Las fiestas navideñas hunden sus raíces en los rituales paganos que celebran el solsticio de invierno. Antes de que el cristianismo aglutinara estas festividades en la natividad de Cristo, Roma ya había homogeneizado viejos sustratos rituales en torno a las festividades de las jornadas más cortas y frías del año alrededor Saturno, dios de la agricultura.
Antes, las sociedades del neolítico aglutinaron sus opciones de prosperidad en torno a la fertilidad de la tierra y el carácter repetitivo de los acontecimientos.
El eterno retorno de las estaciones, el ritmo de las cosechas y el trabajo meticuloso durante el arado y la siembra para poder luego obtener cosechas que llenaran la era familiar de abundancia, fomentaron ritos de la fertilidad que ya entrevemos en la exagerada anatomía de las venus paleolíticas y de la Edad de Bronce Edad de Bronce, contraste rollizo del trabajo escultórico de Alberto Giacometti.
Las saturnales se caracterizaban por su carácter festivo desinhibido e interclasista, con un ambiente de carnaval donde patricios, militares, artesanos y esclavos olvidaban el rigor del orden social y elevaban la semana del 17 al 23 de diciembre a un momento de esperanza y expectativas, donde las figuras de los antepasados en torno al fuego familiar (lares) custodiaban la llegada de un nuevo año.
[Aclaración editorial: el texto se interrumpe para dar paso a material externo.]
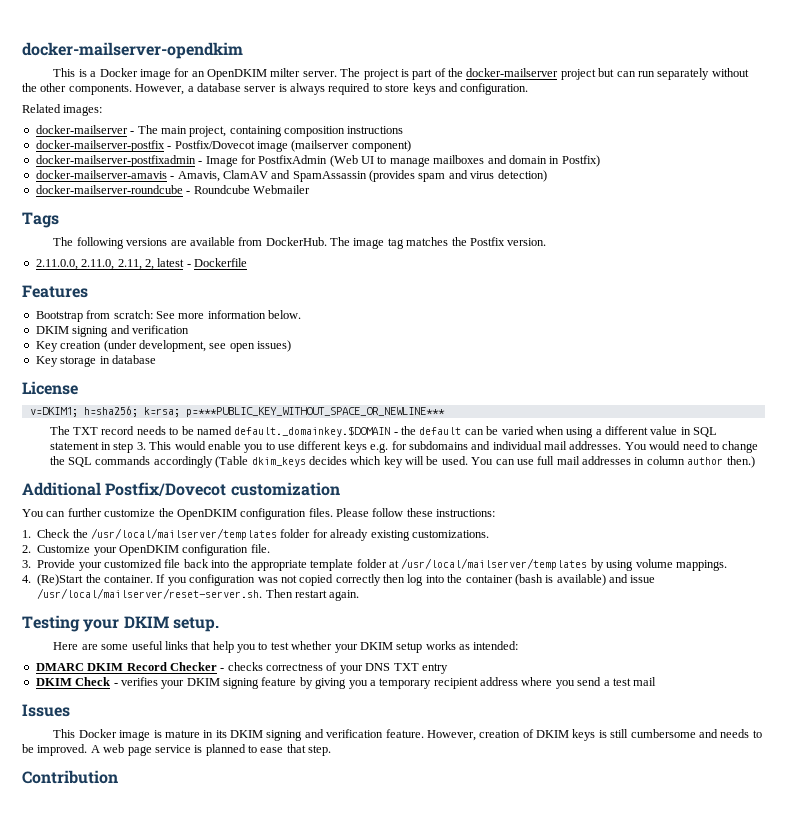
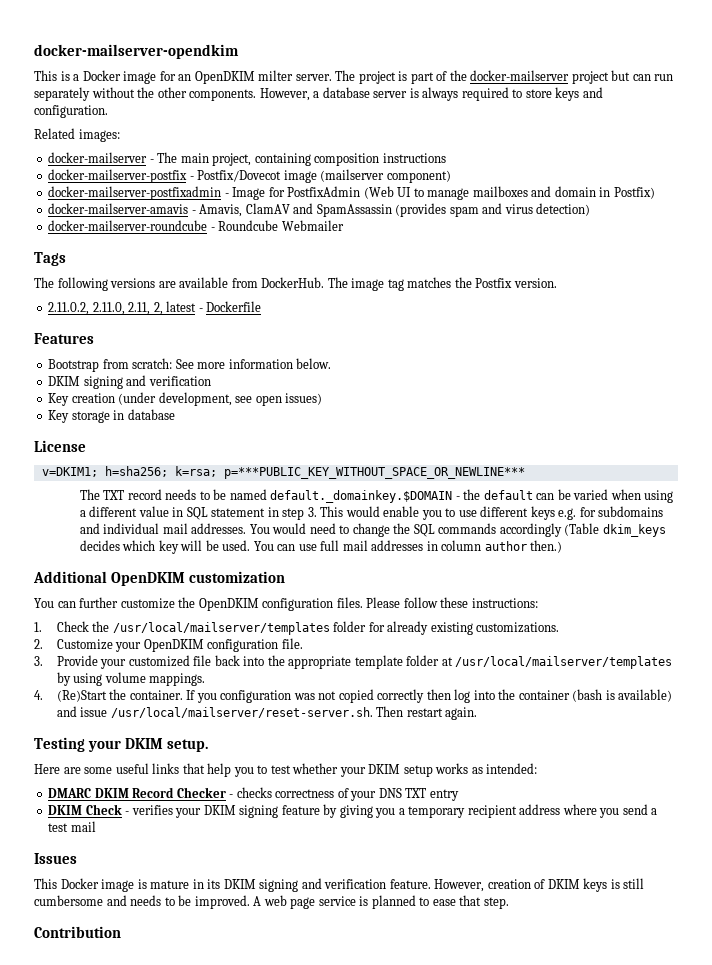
- 2.11.0.0, 2.11.0, 2.11, 2, latest - Dockerfile
+ 2.11.0.2, 2.11.0, 2.11, 2, latest - Dockerfile
- Additional Postfix/Dovecot customization
+ Additional OpenDKIM customization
Suelo letárgico bajo la helada
Las saturnales eran ya herederas de ritos similares anteriores a la romanización, en torno a los cuales se conservan construcciones prehistóricas monumentales sobre las cuales nunca podremos desvelar del todo su uso ritual. Sí que es sencillo evocar el estado de ánimo de la población en torno al solsticio de invierno en sociedades que dependían del ritmo del sol y las estaciones para su supervivencia.
Stonehenge, en Gran Bretaña, y Newgrange, en Irlanda, estimulan todavía nuestra imaginación, al evocar la relación ancestral entre los días más cortos del año y las creencias metafísicas del neolítico. El primer monumento está alineado con la puesta de sol del solsticio de invierno, mientras el segundo se diseñó para celebrar la salida del sol en la misma fecha.
Las culturas prehistóricas que pasarían a conformar el Imperio Romano habrían señalado ritos similares al «Sol invictus» y la «natividad» a modo preparatorio para los meses que llegaban, pues la abundancia de abril quedaba lejos y sólo quienes habían sido precavidos podían afrontar la estación de la hambruna.
Los días más cortos del año no representaban tanto un fin como el inicio esperanzador o la potencia de lo que estaba por llegar: bajo el hielo rígido del suelo letárgico, los árboles desnudos y los atardeceres apresurados yacía el avance de un nuevo año, la oportunidad de una primavera con la que animales míticos se toparían después de una larga hibernación.
Sol invicto: el dios de la agricultura
Es en este sentido festivo y esperanzador que Nietzsche evoca las fiestas saturnales en el prefacio de La gaya ciencia, quizá su libro más importante: esa obra representa la oportunidad de un nuevo inicio tras una temporada ardua, marcada por la enfermedad y las dudas filosóficas.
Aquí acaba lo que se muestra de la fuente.